*** DATA EXTRACT Section Begins ***
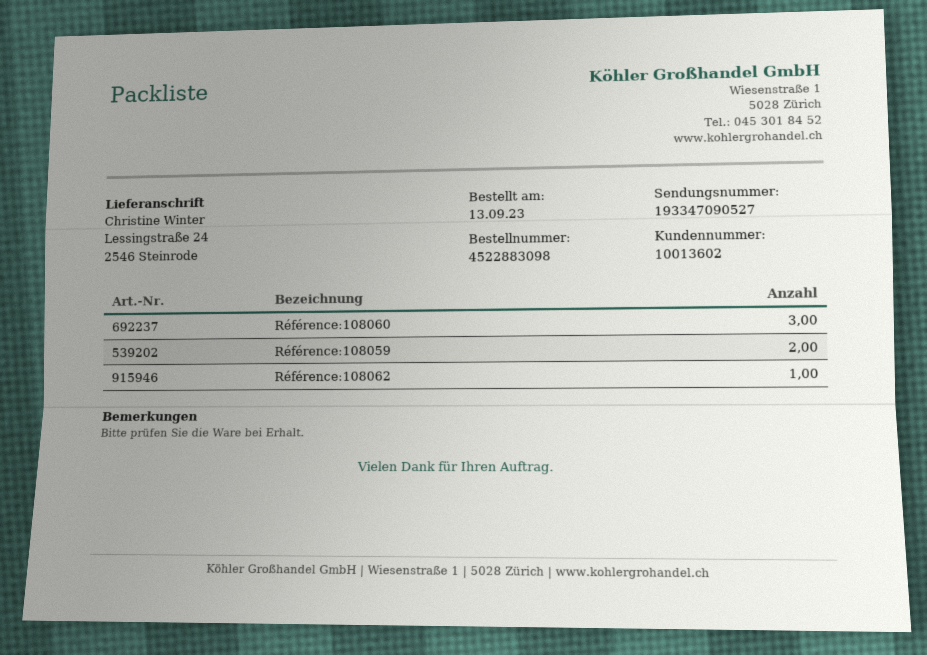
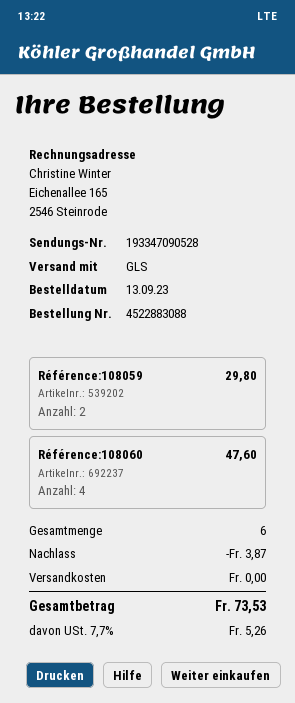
order number: 4522883098 -> 4522883088
tracking number: 193347090527 -> 193347090528
Référence:108060: 3 -> 4
Référence:108062: 1 -> none

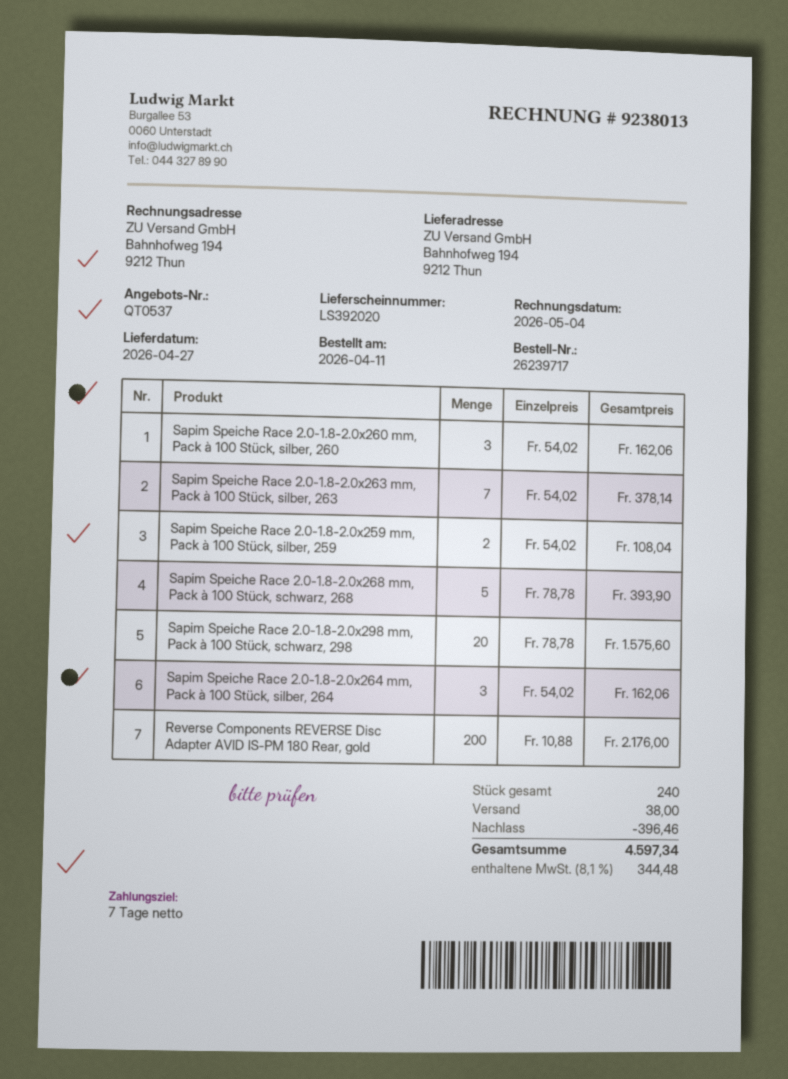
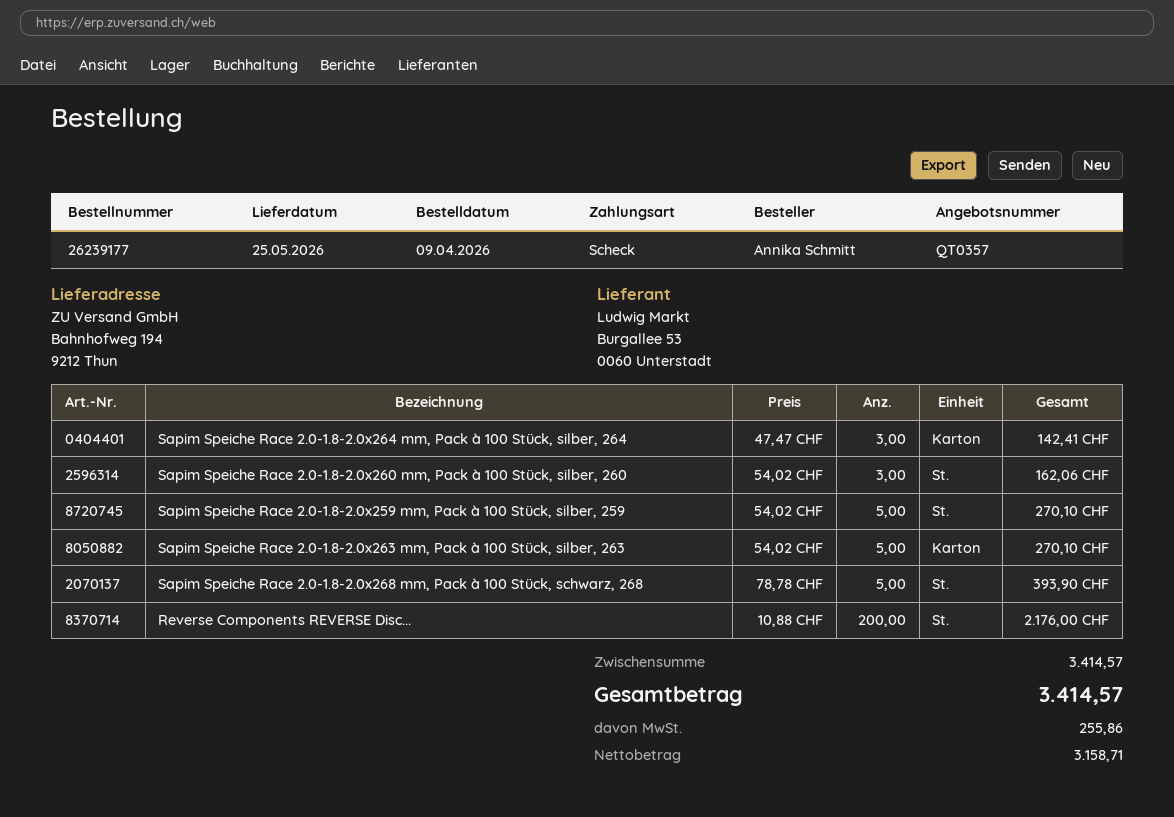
quote number: QT0537 -> QT0357
order number: 26239717 -> 26239177
order date: 2026-04-11 -> 2026-04-09
delivery date: 2026-04-27 -> 2026-05-25
Sapim Speiche Race 2.0-1.8-2.0x263 mm, Pack à 100 Stück, silber, 263: 7 x 54.02 = 378.14 -> 5 x 54.02 = 270.10
Sapim Speiche Race 2.0-1.8-2.0x259 mm, Pack à 100 Stück, silber, 259: 2 x 54.02 = 108.04 -> 5 x 54.02 = 270.10
Sapim Speiche Race 2.0-1.8-2.0x298 mm, Pack à 100 Stück, schwarz, 298: 20 x 78.78 = 1575.60 -> none
Sapim Speiche Race 2.0-1.8-2.0x264 mm, Pack à 100 Stück, silber, 264: 3 x 54.02 = 162.06 -> 3 x 47.47 = 142.41
discount: 396.46 -> none
shipping: 38.00 -> none
tax: 344.48 -> 255.86
total: 4597.34 -> 3414.57

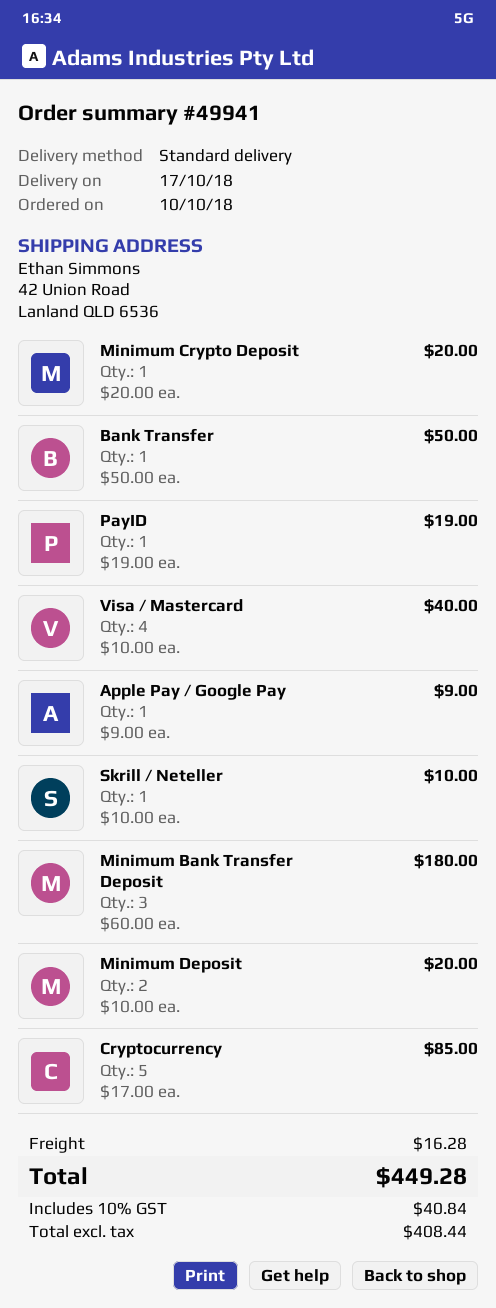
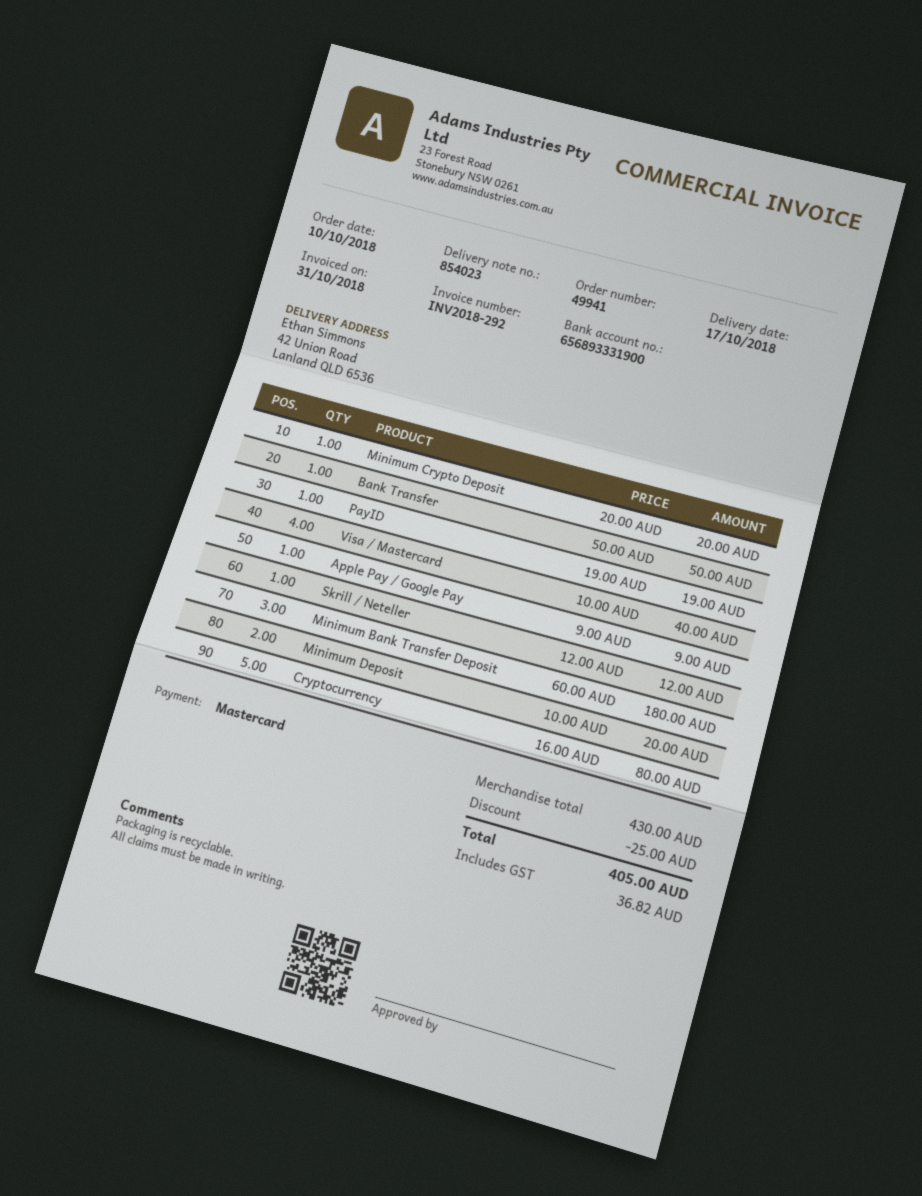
Skrill / Neteller: 1 x 10.00 = 10.00 -> 1 x 12.00 = 12.00
Cryptocurrency: 5 x 17.00 = 85.00 -> 5 x 16.00 = 80.00
discount: none -> 25.00
shipping: 16.28 -> none
tax: 40.84 -> 36.82
total: 449.28 -> 405.00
*** DATA EXTRACT Section Ends ***
**EXERCISE REQUIREMENTS**
The answer should hold every line of the listing, copied exactly, with no pictures.

**SOLUTION**
order number: 4522883098 -> 4522883088
tracking number: 193347090527 -> 193347090528
Référence:108060: 3 -> 4
Référence:108062: 1 -> none

quote number: QT0537 -> QT0357
order number: 26239717 -> 26239177
order date: 2026-04-11 -> 2026-04-09
delivery date: 2026-04-27 -> 2026-05-25
Sapim Speiche Race 2.0-1.8-2.0x263 mm, Pack à 100 Stück, silber, 263: 7 x 54.02 = 378.14 -> 5 x 54.02 = 270.10
Sapim Speiche Race 2.0-1.8-2.0x259 mm, Pack à 100 Stück, silber, 259: 2 x 54.02 = 108.04 -> 5 x 54.02 = 270.10
Sapim Speiche Race 2.0-1.8-2.0x298 mm, Pack à 100 Stück, schwarz, 298: 20 x 78.78 = 1575.60 -> none
Sapim Speiche Race 2.0-1.8-2.0x264 mm, Pack à 100 Stück, silber, 264: 3 x 54.02 = 162.06 -> 3 x 47.47 = 142.41
discount: 396.46 -> none
shipping: 38.00 -> none
tax: 344.48 -> 255.86
total: 4597.34 -> 3414.57

Skrill / Neteller: 1 x 10.00 = 10.00 -> 1 x 12.00 = 12.00
Cryptocurrency: 5 x 17.00 = 85.00 -> 5 x 16.00 = 80.00
discount: none -> 25.00
shipping: 16.28 -> none
tax: 40.84 -> 36.82
total: 449.28 -> 405.00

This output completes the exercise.